(Beginning of PROVIDED INFORMATION)

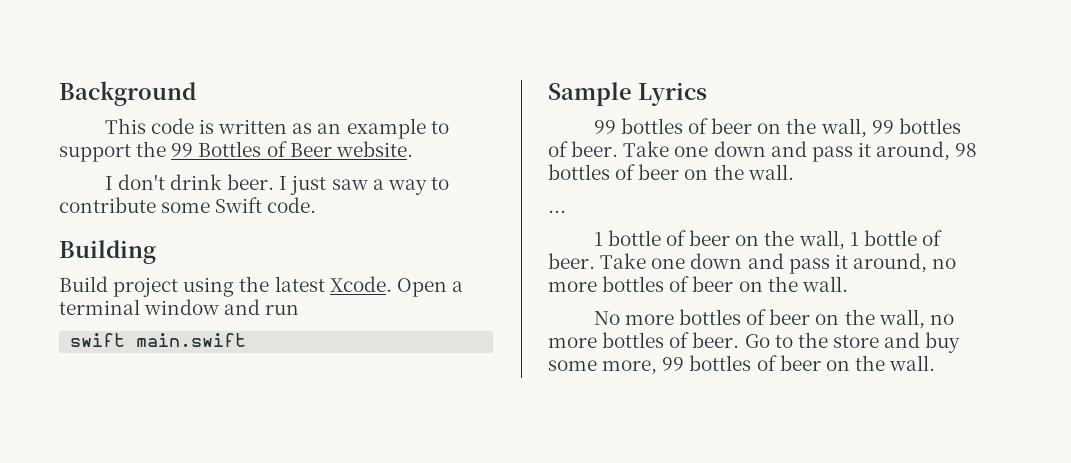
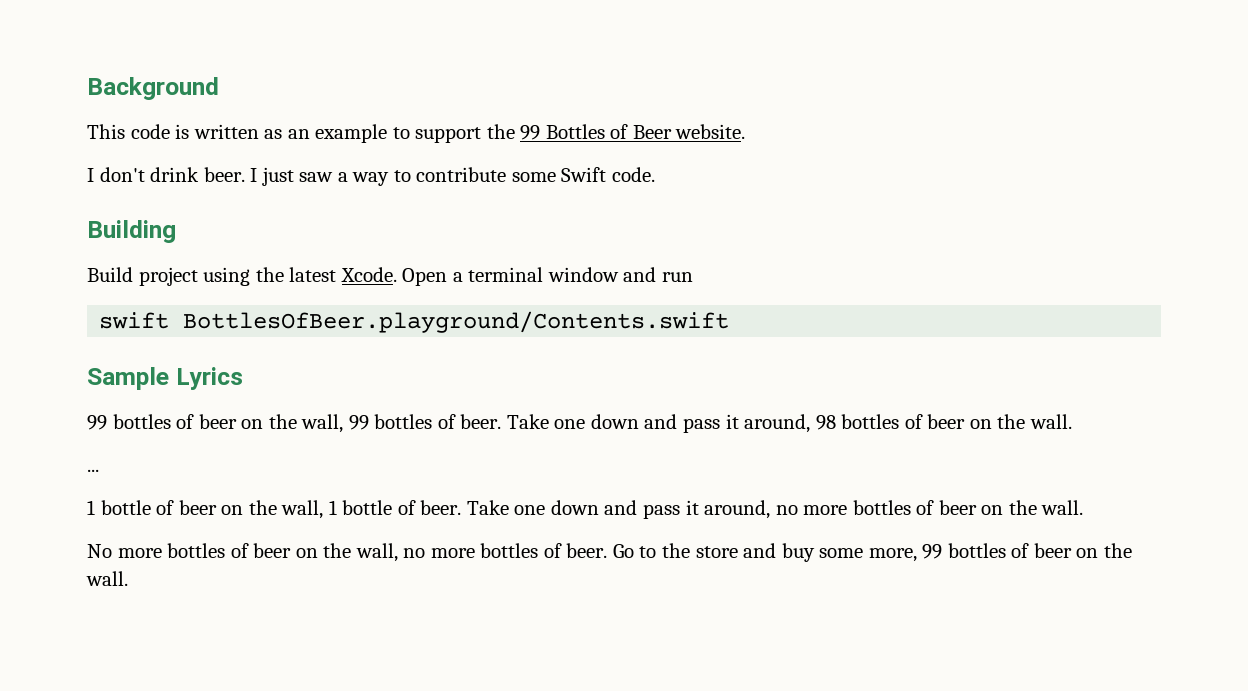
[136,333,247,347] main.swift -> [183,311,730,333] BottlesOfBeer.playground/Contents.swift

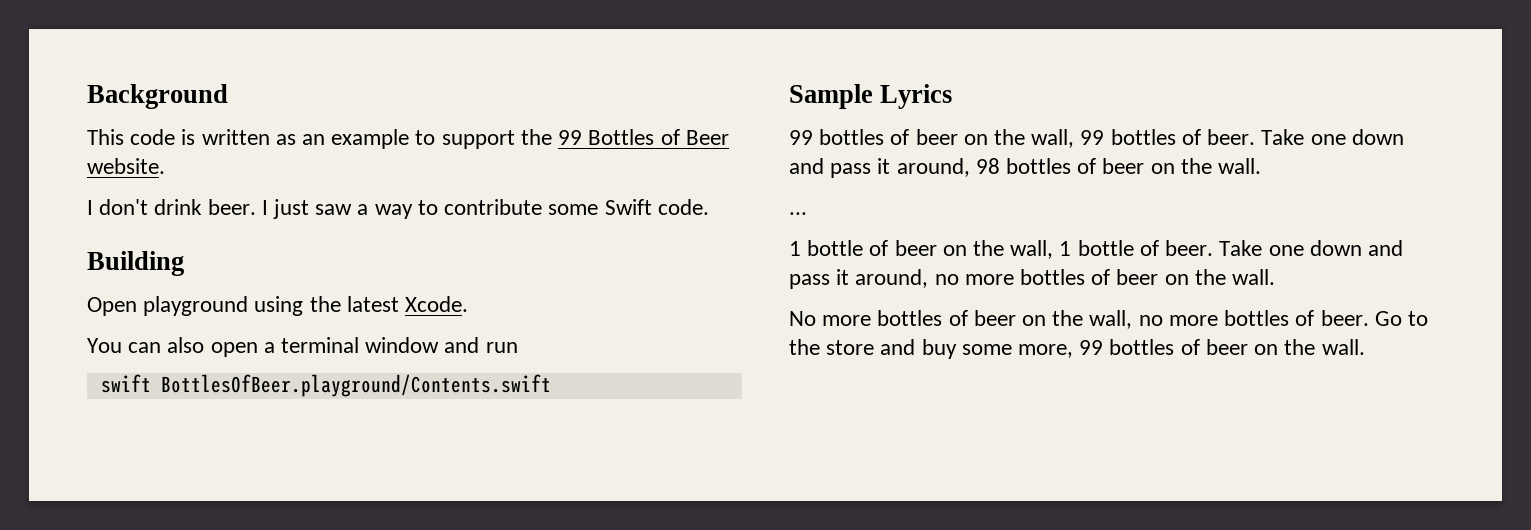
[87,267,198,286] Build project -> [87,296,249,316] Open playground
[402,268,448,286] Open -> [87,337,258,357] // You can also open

(End of PROVIDED INFORMATION)
(Beginning of PROVIDED INFORMATION)

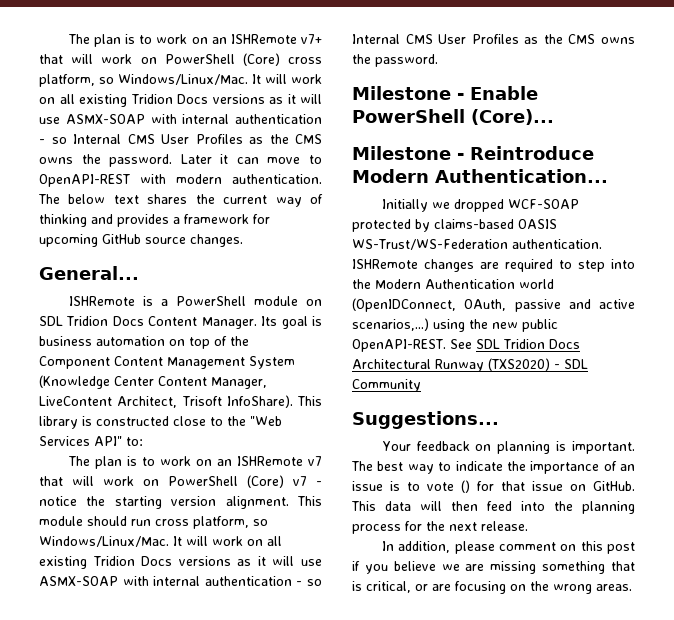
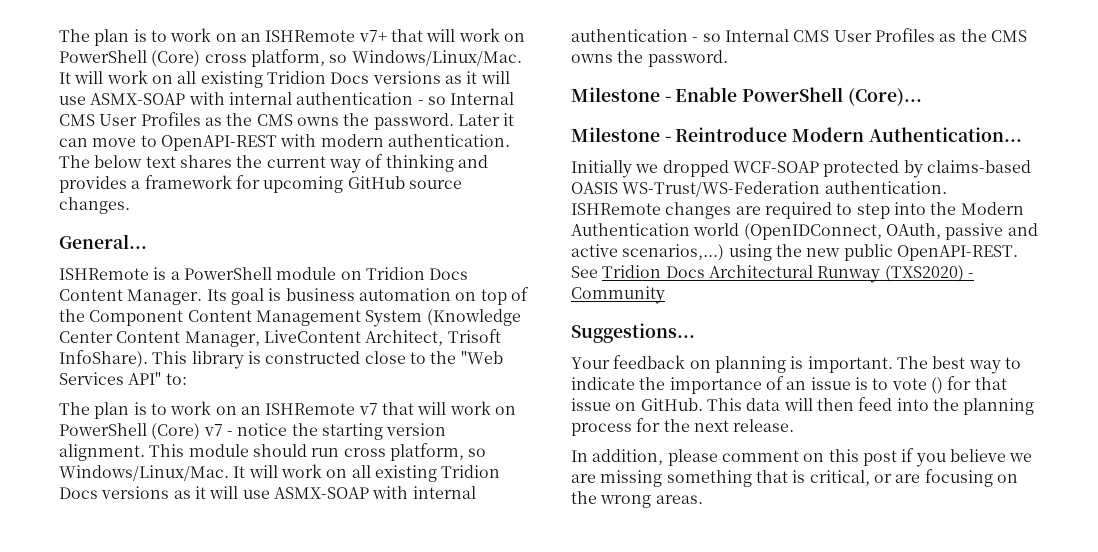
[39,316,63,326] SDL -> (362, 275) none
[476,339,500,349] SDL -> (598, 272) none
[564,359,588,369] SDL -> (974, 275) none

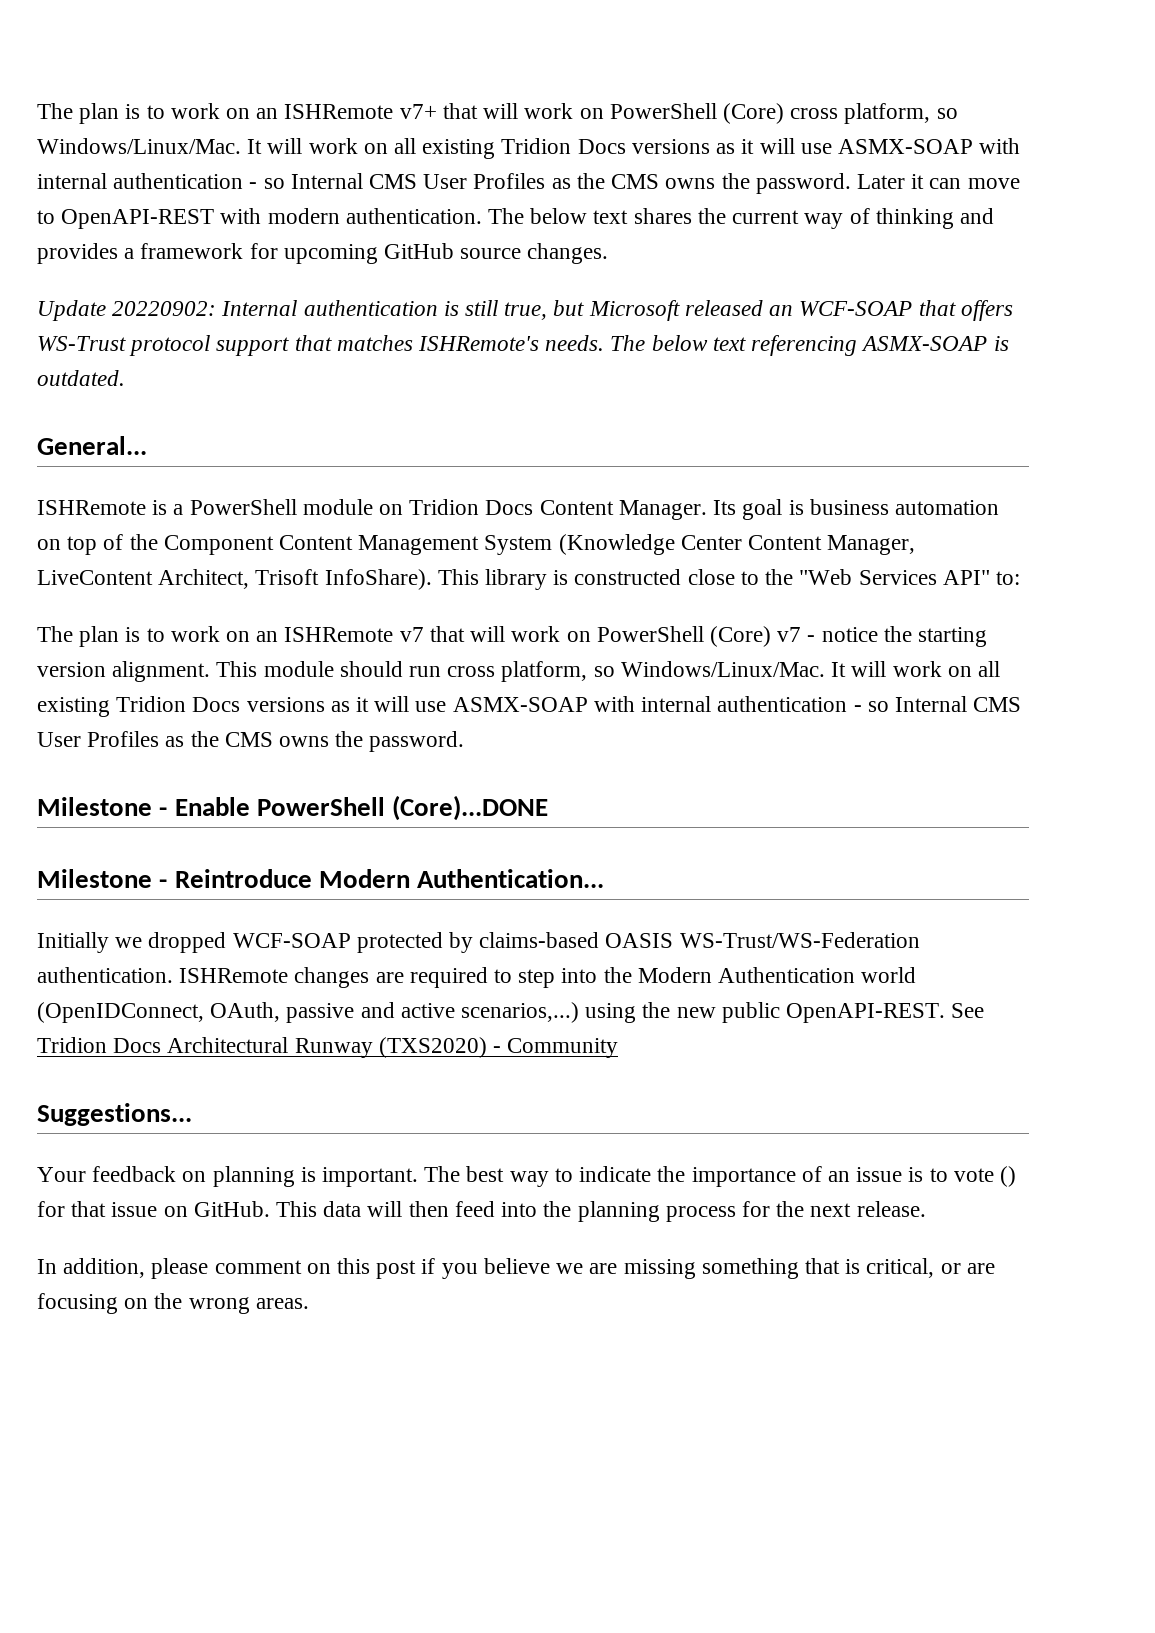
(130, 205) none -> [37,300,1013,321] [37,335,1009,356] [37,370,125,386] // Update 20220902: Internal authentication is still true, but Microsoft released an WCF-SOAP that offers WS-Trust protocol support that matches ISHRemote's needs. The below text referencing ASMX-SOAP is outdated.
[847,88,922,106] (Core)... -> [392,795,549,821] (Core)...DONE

(End of PROVIDED INFORMATION)

- _WHAT IS NEEDED_
Leaving every picture aside, reproduce exactly the lines above from the one with "[136,333,247,347] main.swift ->" up to and including the one with "[402,268,448,286] Open ->", and no others.

- _SOLUTION FOR THIS TASK_
[136,333,247,347] main.swift -> [183,311,730,333] BottlesOfBeer.playground/Contents.swift

[87,267,198,286] Build project -> [87,296,249,316] Open playground
[402,268,448,286] Open -> [87,337,258,357] // You can also open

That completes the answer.